> [WHAT NEEDS TO BE DONE]:
Transcribe the entries exactly as given and skip whatever images they hold.

*** DATA LISTING ***

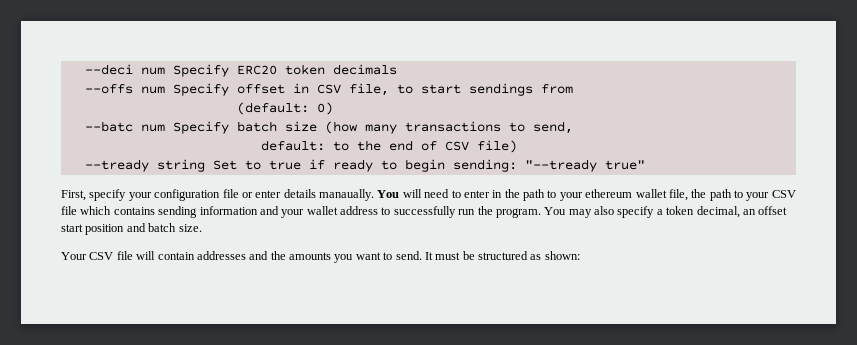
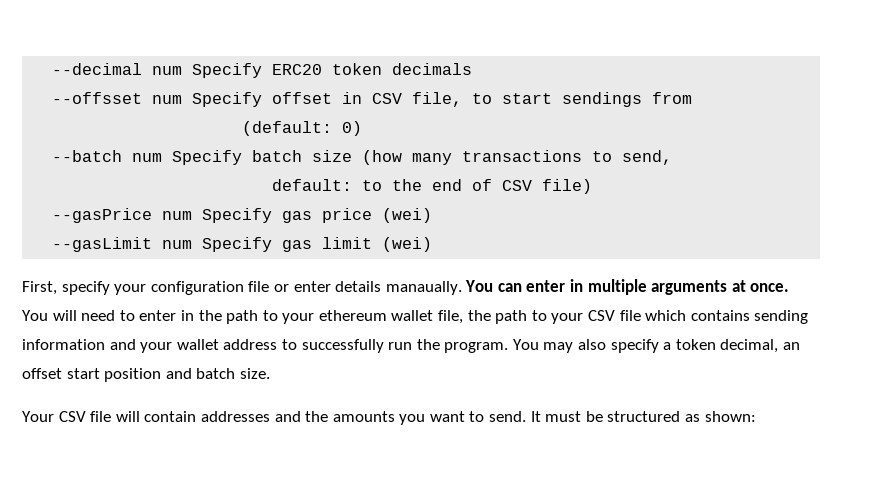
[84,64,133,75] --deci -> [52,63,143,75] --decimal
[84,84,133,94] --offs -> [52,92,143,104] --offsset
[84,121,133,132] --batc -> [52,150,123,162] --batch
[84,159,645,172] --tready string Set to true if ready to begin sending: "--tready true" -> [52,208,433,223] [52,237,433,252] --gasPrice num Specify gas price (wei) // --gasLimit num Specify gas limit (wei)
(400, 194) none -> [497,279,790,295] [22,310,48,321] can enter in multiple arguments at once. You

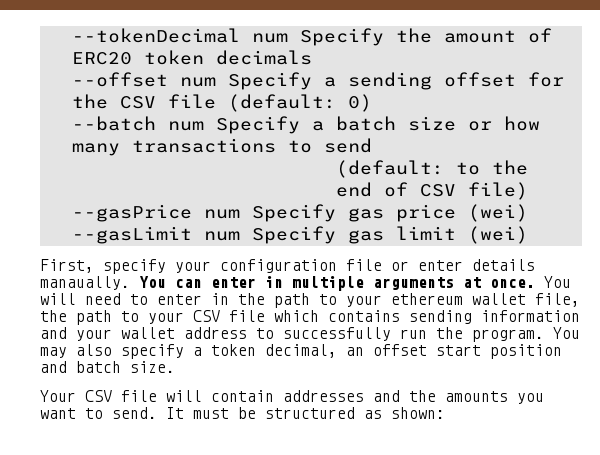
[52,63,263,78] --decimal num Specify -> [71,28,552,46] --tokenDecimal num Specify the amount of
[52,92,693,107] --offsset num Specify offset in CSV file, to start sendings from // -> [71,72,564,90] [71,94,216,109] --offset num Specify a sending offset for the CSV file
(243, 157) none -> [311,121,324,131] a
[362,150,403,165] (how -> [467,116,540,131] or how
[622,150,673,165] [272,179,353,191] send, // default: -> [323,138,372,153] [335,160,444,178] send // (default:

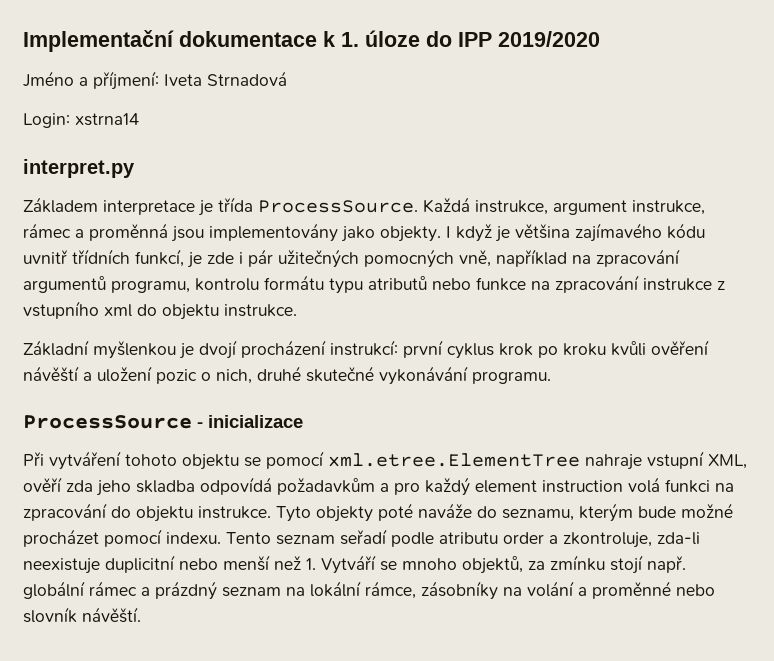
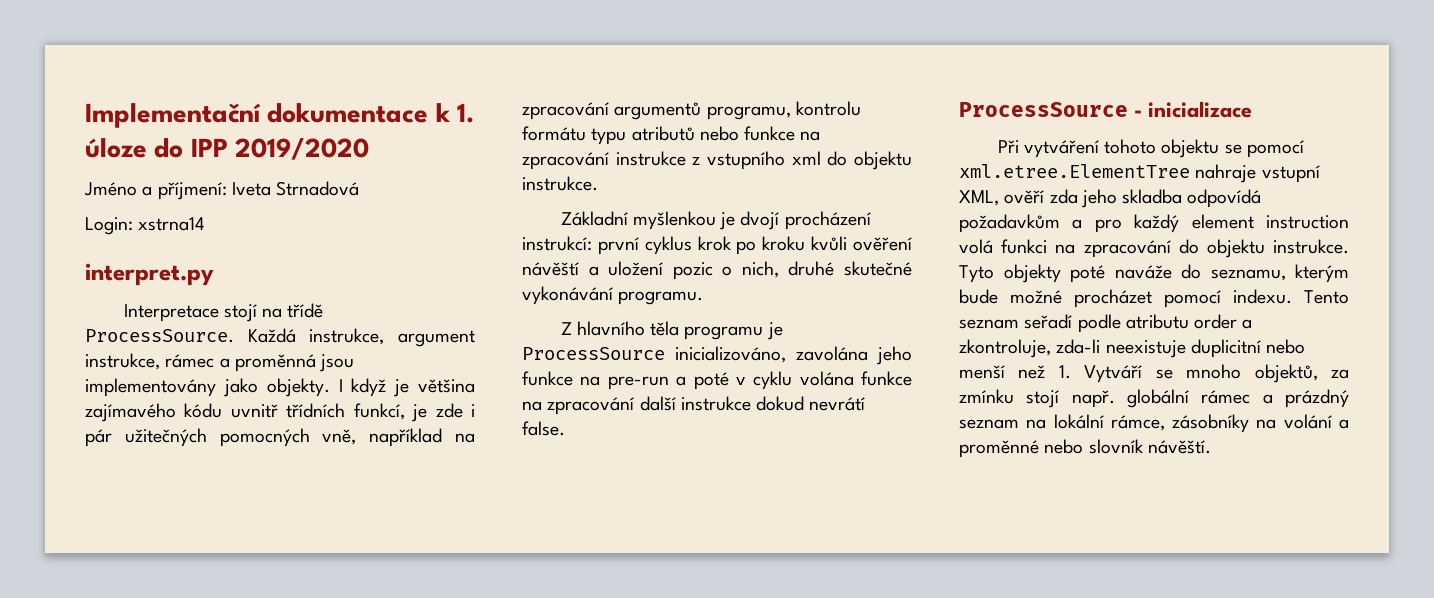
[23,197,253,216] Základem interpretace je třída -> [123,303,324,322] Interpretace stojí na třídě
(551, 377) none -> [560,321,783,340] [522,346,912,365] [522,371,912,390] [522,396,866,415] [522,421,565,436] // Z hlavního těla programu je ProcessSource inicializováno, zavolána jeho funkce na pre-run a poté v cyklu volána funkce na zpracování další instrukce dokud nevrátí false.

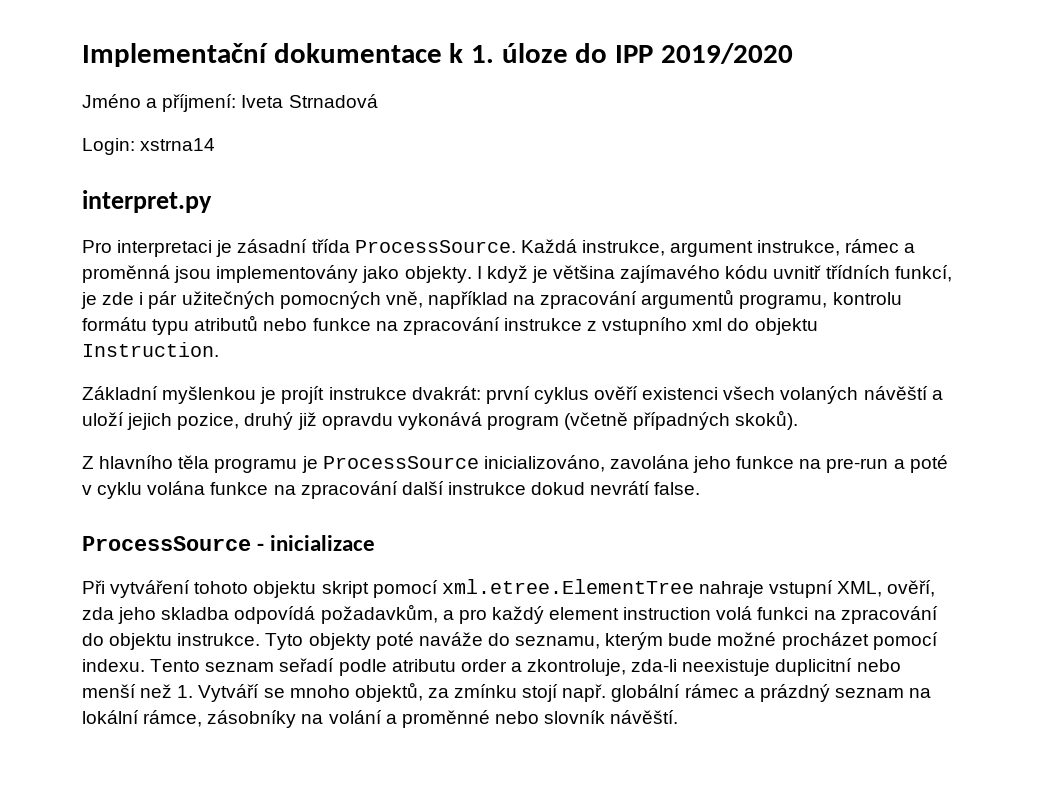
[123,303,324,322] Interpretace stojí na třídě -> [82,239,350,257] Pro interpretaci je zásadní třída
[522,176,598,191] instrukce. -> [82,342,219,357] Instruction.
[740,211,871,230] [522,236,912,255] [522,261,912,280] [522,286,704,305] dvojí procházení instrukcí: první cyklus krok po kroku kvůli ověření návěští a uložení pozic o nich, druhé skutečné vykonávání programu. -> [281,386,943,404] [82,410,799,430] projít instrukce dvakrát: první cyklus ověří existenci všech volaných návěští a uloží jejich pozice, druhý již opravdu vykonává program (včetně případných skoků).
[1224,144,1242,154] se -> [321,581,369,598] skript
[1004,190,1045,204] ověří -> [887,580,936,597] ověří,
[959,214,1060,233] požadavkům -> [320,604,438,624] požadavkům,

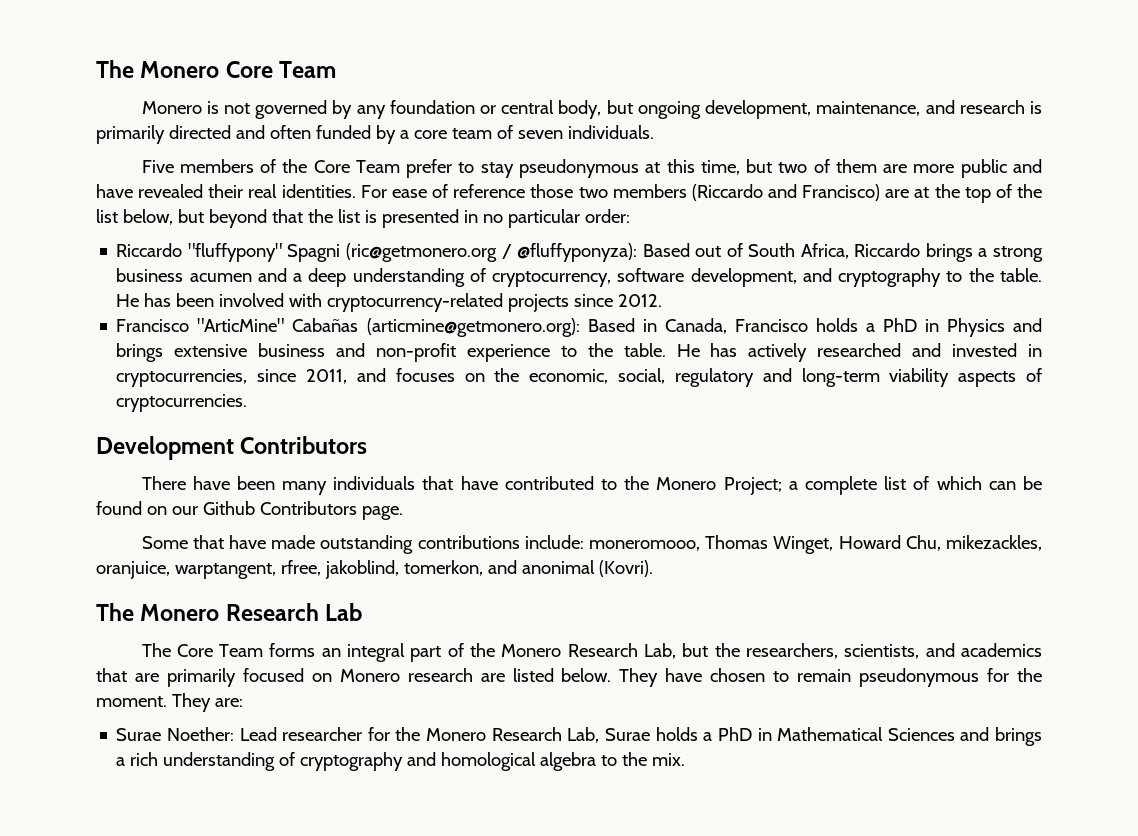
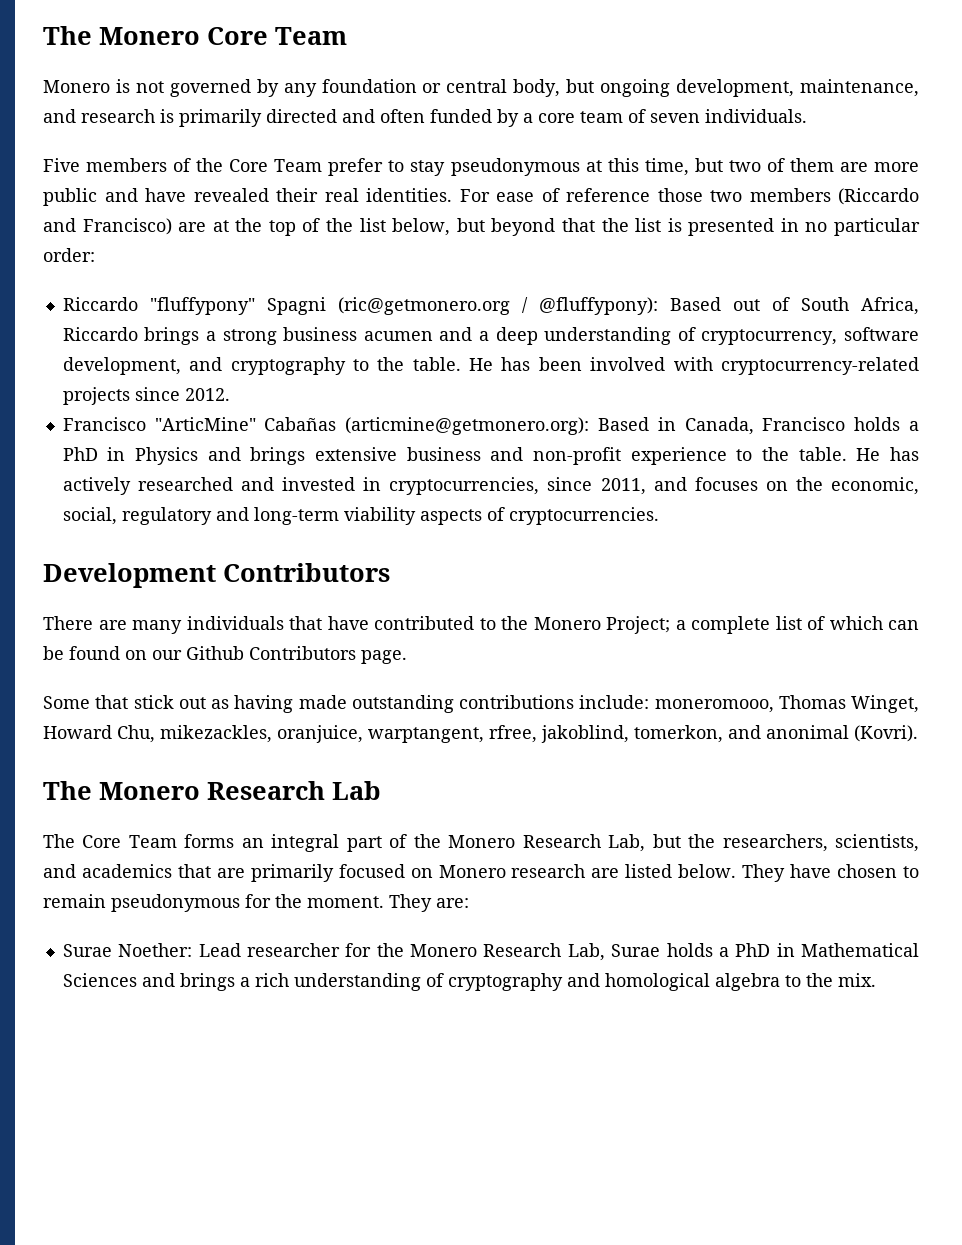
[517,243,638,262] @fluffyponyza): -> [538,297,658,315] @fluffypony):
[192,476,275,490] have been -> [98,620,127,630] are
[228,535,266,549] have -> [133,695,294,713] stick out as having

*** End of DATA LISTING ***

> [SOLUTION TO THIS TASK]:
[84,64,133,75] --deci -> [52,63,143,75] --decimal
[84,84,133,94] --offs -> [52,92,143,104] --offsset
[84,121,133,132] --batc -> [52,150,123,162] --batch
[84,159,645,172] --tready string Set to true if ready to begin sending: "--tready true" -> [52,208,433,223] [52,237,433,252] --gasPrice num Specify gas price (wei) // --gasLimit num Specify gas limit (wei)
(400, 194) none -> [497,279,790,295] [22,310,48,321] can enter in multiple arguments at once. You

[52,63,263,78] --decimal num Specify -> [71,28,552,46] --tokenDecimal num Specify the amount of
[52,92,693,107] --offsset num Specify offset in CSV file, to start sendings from // -> [71,72,564,90] [71,94,216,109] --offset num Specify a sending offset for the CSV file
(243, 157) none -> [311,121,324,131] a
[362,150,403,165] (how -> [467,116,540,131] or how
[622,150,673,165] [272,179,353,191] send, // default: -> [323,138,372,153] [335,160,444,178] send // (default:

[23,197,253,216] Základem interpretace je třída -> [123,303,324,322] Interpretace stojí na třídě
(551, 377) none -> [560,321,783,340] [522,346,912,365] [522,371,912,390] [522,396,866,415] [522,421,565,436] // Z hlavního těla programu je ProcessSource inicializováno, zavolána jeho funkce na pre-run a poté v cyklu volána funkce na zpracování další instrukce dokud nevrátí false.

[123,303,324,322] Interpretace stojí na třídě -> [82,239,350,257] Pro interpretaci je zásadní třída
[522,176,598,191] instrukce. -> [82,342,219,357] Instruction.
[740,211,871,230] [522,236,912,255] [522,261,912,280] [522,286,704,305] dvojí procházení instrukcí: první cyklus krok po kroku kvůli ověření návěští a uložení pozic o nich, druhé skutečné vykonávání programu. -> [281,386,943,404] [82,410,799,430] projít instrukce dvakrát: první cyklus ověří existenci všech volaných návěští a uloží jejich pozice, druhý již opravdu vykonává program (včetně případných skoků).
[1224,144,1242,154] se -> [321,581,369,598] skript
[1004,190,1045,204] ověří -> [887,580,936,597] ověří,
[959,214,1060,233] požadavkům -> [320,604,438,624] požadavkům,

[517,243,638,262] @fluffyponyza): -> [538,297,658,315] @fluffypony):
[192,476,275,490] have been -> [98,620,127,630] are
[228,535,266,549] have -> [133,695,294,713] stick out as having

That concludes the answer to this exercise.